Os amigos João Fuzatto, 23, de Piracicaba (SP); Catiane Matiello, 20, de Medianeira (PR); Amanda Rosa, 23, de Santos (SP); e Renata Lopes, 25, de Cruz Alta (RS) olharam para o decepcionado Gionavi e comentaram a preferência sexual das norte-americanas, sem qualquer censura ou malícia. Nenhum deles, afinal, é preconceituoso. O problema foi que os comentários feitos em alto e bom som, em português, eram entendidos pelas duas, que vivem no Rio. Ficou chato.
A Agência Folha teve a oportunidade de se aproximar um casal.
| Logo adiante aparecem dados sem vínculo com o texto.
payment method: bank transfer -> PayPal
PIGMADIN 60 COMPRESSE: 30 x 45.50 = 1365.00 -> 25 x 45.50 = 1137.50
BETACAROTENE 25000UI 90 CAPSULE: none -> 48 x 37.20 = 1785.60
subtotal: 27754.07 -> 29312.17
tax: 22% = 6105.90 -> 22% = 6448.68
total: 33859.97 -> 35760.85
Catiane e João Fuzatto, de mãos dadas, relutaram em falar com a reportagem sobre o namoro que se iniciava ali. Fotos, então, nem pensar. No fim, cederam.
"É, nós todos -os cinco- vamos nos encontrar na cidade de cada um, para continuarmos a amizade que fizemos aqui. Do futuro, ninguém sabe", afirmou a constrangida Catiane, trocando olhares marotos com o tímido João.
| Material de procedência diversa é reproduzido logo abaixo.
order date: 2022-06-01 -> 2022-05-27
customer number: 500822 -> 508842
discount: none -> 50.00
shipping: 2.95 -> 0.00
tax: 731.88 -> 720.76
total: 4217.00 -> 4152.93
Os cinco pelo menos têm algo em comum. Emocionaram-se com a mesma cena: israelenses e palestinos dando-se as mãos, lendo uma carta pacifista e cantando "Imagine", de John Lennon, em hebraico, árabe e inglês. "Foi o momento mais marcante, eu chorei", conta Renata Lopes.
Já o universitário uruguaio Fernando Martínez, 22, passou a ser chamado pelos amigos Carlos e Marcelo -também uruguaios- de Fernando "El Matador" Martínez. Motivo: ele ficou com algumas garotas e iniciou um romance com a argentina Karen, 25, que deverá ter continuidade na rota do rio da Prata, entre Montevidéu e Buenos Aires.
Ao contrário do que pensa o português João Fragoso, 19, e sua namorada, que não quis revelar o nome (também ela portuguesa), o uruguaio gostou de transar dentro da barraca.
"Pode parecer incrível, mas o fato de haver muita gente no entorno até faz a gente se sentir mais íntimo. Era muita gente, e nós sós dentro da nossa barraca, como se estivéssemos em um deserto", filosofa "El Matador", cheio de amor.
Apesar de os festeiros sublinharem que sexo foi uma consequência natural, mas que estavam ali para participar do evento, houve quem os censurasse. "É o fim as pessoas virem ao fórum pensando em sexo. O momento é de reflexão política", comenta a cearense Júlia Correia, 24, ajeitando seus óculos de grau.
"Está certo, mas a química entre as pessoas é natural. Evitar isso é repressão, e isso também é política. Conheci Karen e fomos juntos a várias conferências. Adorei o Galeano [o escritor uruguaio Eduardo Galeano] e o Noam Chomsky [linguista norte-americano]", diz "El Matador" Martínez.
Apesar das diferenças, foram raras as desavenças. Judeus e palestinos eram vizinhos de barraca na r. Presidente Lula e compartilhavam o chimarrão. A maconha não incomodou os caretas, e os caretas não foram importunados por quem fumava. Rituais religiosos diversos foram respeitados.
Para mostrar a parceria dos 30 mil jovens acampados, houve protesto em solidariedade aos nudistas que foram reprimidos pela Brigada Militar por desfilar, na última segunda, gritando "abaixo a repressão, todo mundo peladão".